Digital accounting service to help startups, small businesses

31st May 2019 By: Schalk Burger - Creamer Media Senior Deputy Editor

Digital accounting service to help  startups, small businesses

HENNIE FERREIRA The automated service writes financial data to compliance and accounting documents based on regulations and client needs

A digital accountant service was designed to help startups and small businesses manage their daily operations, tax and registration matters, which change as they grow, says digital accountant company Osidon cofounder and CEO Hennie Ferreira.

The Osidon service comprises an automated accounting service that manages invoices, tax and payroll records, and the company provides consulting accountants who advise small businesses on specific accounting and business compliance problems.

Regulations and complex and parallel registration processes often trip up startups, and noncompliance contributes to the closure of small businesses, as the penalties and administrative overheads pile up over time, he says.

The service also assists companies in becoming compliant from the start, which supports their sustainability and growth. Osidon provides business-registration guidance that helps to formalise small businesses, which is often particularly difficult for business owners, says Ferreira.

“We help them to manage red tape and compliance and small and medium-sized businesses can focus on developing and growing.”

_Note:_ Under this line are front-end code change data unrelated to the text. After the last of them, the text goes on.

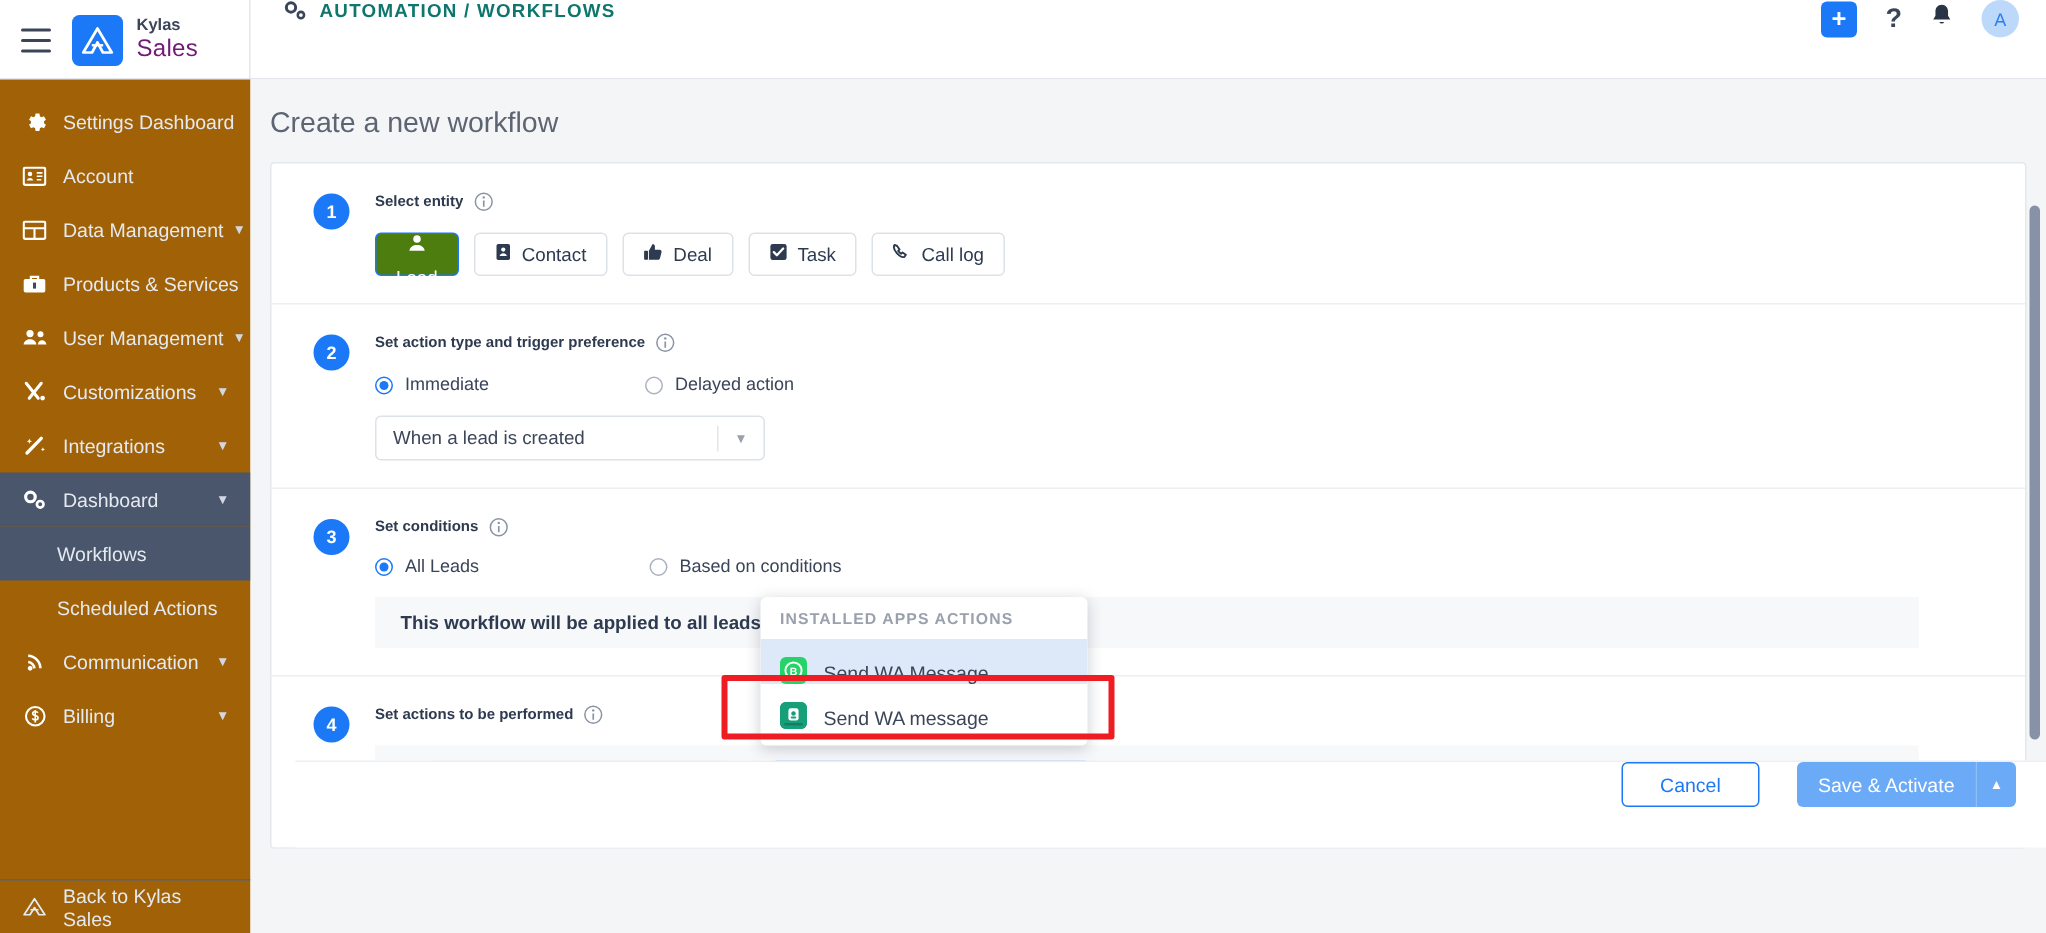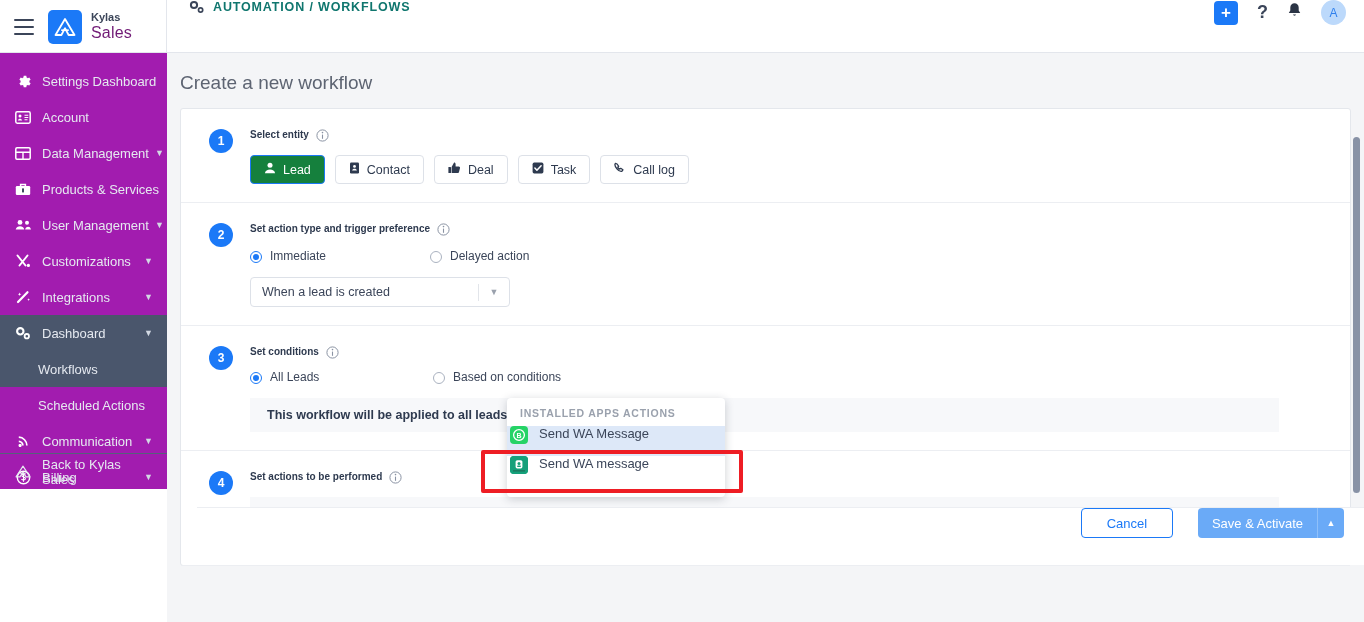--- a/index.html
+++ b/index.html
@@ -46,8 +46,8 @@
 
   
   .sidebar {
-    position: absolute; top: 53px; left: 0; width: 167px; height: 436px;
-    background: #a21caf;
+    position: absolute; top: 53px; left: 0; width: 167px; height: 569px;
+    background: #a16207;
   }
   .nav { padding-top: 10px; }
   .nav-item {

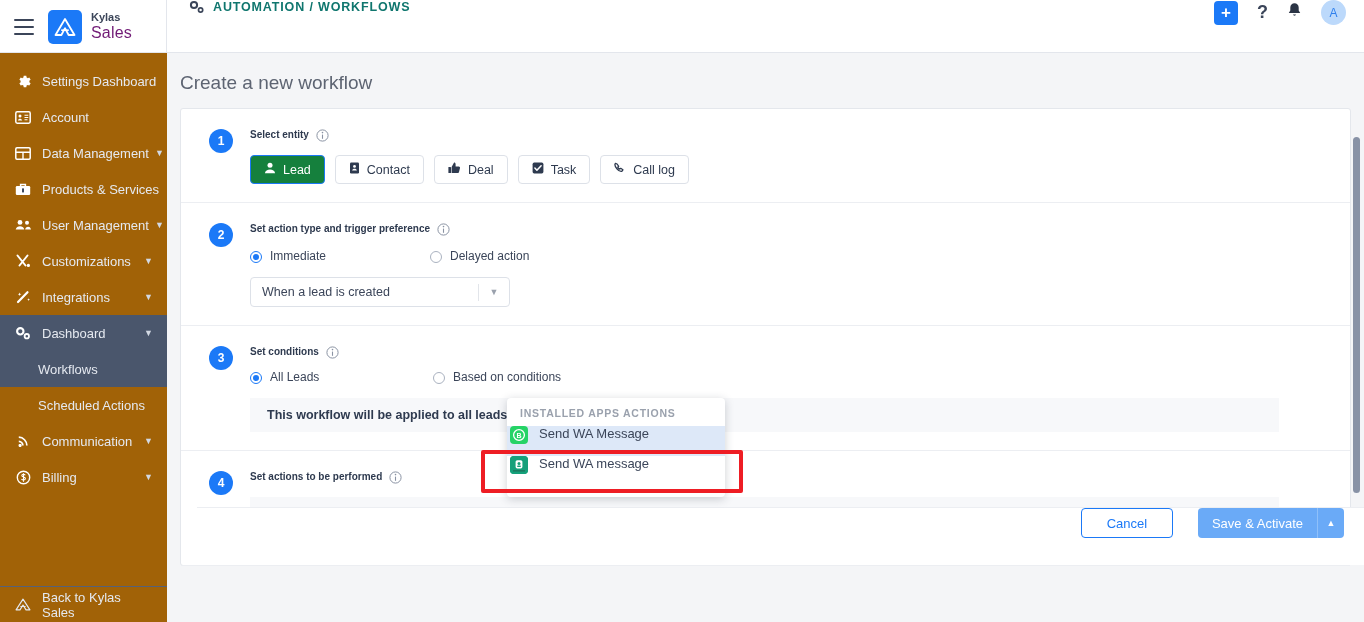--- a/index.html
+++ b/index.html
@@ -96,7 +96,7 @@
     border: 1px solid #dde1e8; border-radius: 4px; background: #fff;
     font-size: 12.5px; color: #2e3a4f; cursor: pointer;
   }
-  .ent-btn.sel { background: #15803d; color: #fff; border-color: #1b79f7; }
+  .ent-btn.sel { background: #4d7c0f; color: #fff; border-color: #1b79f7; flex-direction: column; }
 
   .radio-row { display: flex; margin-top: 14px; }
   .radio-wrap { display: flex; align-items: flex-end; gap: 8px; cursor: pointer; font-size: 12px; color:#3b4559; }

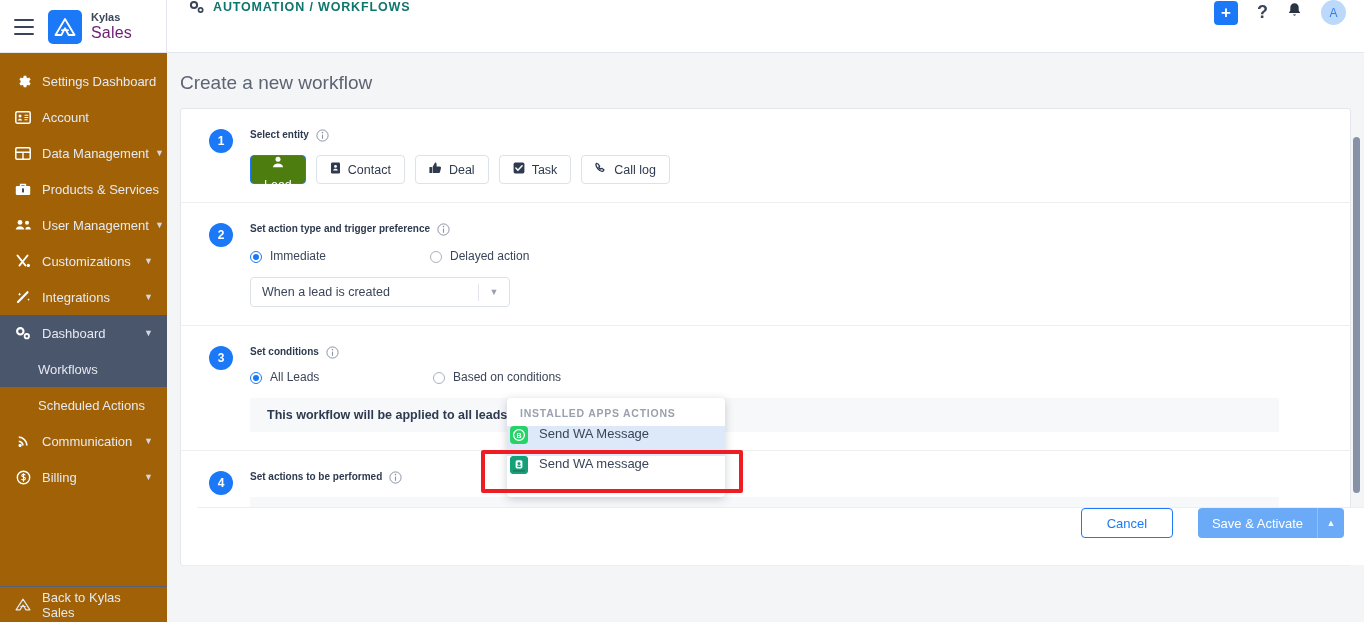--- a/index.html
+++ b/index.html
@@ -164,7 +164,7 @@
     letter-spacing: .75px; color: #9aa1ad;
   }
   .dd-item {
-    display: flex; align-items: flex-start; gap: 11px; height: 30px; padding: 0 3px;
+    display: flex; align-items: flex-end; gap: 11px; height: 30px; padding: 0 13px;
     font-size: 13px; color: #3b4559; cursor: pointer;
   }
   .dd-item.hl { background: #dde8f8; }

Ferreira says that starting and registering Osidon demonstrated the difficulties facing new and small businesses. This prompted the team to broaden the services that it offers beyond digital accounting to include labour and small-business banking services.

The

National Employer Association of South Africa (Neasa) and financial services and business bank Sasfin have partnered with Osidon to provide legal and business banking services for the small businesses that make use of Osidon’s services, says Ferreira.

Sasfin offers bank accounts for Osidon clients during the business registration process, and small businesses can sign up digitally for a long-term account and still meet Financial Intelligence Centre Act requirements, says Sasfin CEO Michael Sassoon.

He highlights that digital financial services must reduce costs and difficulties for users, including the submission of documentation and information only once.

Sasfin’s digital business banking platform, B\YOND, helps companies to manage the compliance workstream, such as bank account information and financial records, and provides a range of functions and tools to support small-businesses’ operations.

It has direct-feed integration into Xero accounting software, which Osidon uses to enable its services, he adds.

Similarly, Neasa provides Osidon clients with labour law and regulations consultation and information, as well as ready-to-use labour compliance templates for small businesses through the cloud service, says Neasa CE Gerhard Papenfus.

“Empowering small and medium-sized businesses to manage labour regulations, unions, collective bargaining and industry relations helps to make these exercises more affordable and the businesses more sustainable and profitable,” he says.

The Osidon service is designed for cloud environments and all clients have their data encrypted and stored in a secure public cloud system. The service uses secure online protocols, session expiration and multifactor authentication for sensitive information, says Ferreira.

The service uses artificial intelligence components, including machine learning, to write financial data to compliance and accounting documents based on regulations and client decisions, as well as speech-to-text systems for voice calls to be analysed and processed as part of the business’ operations.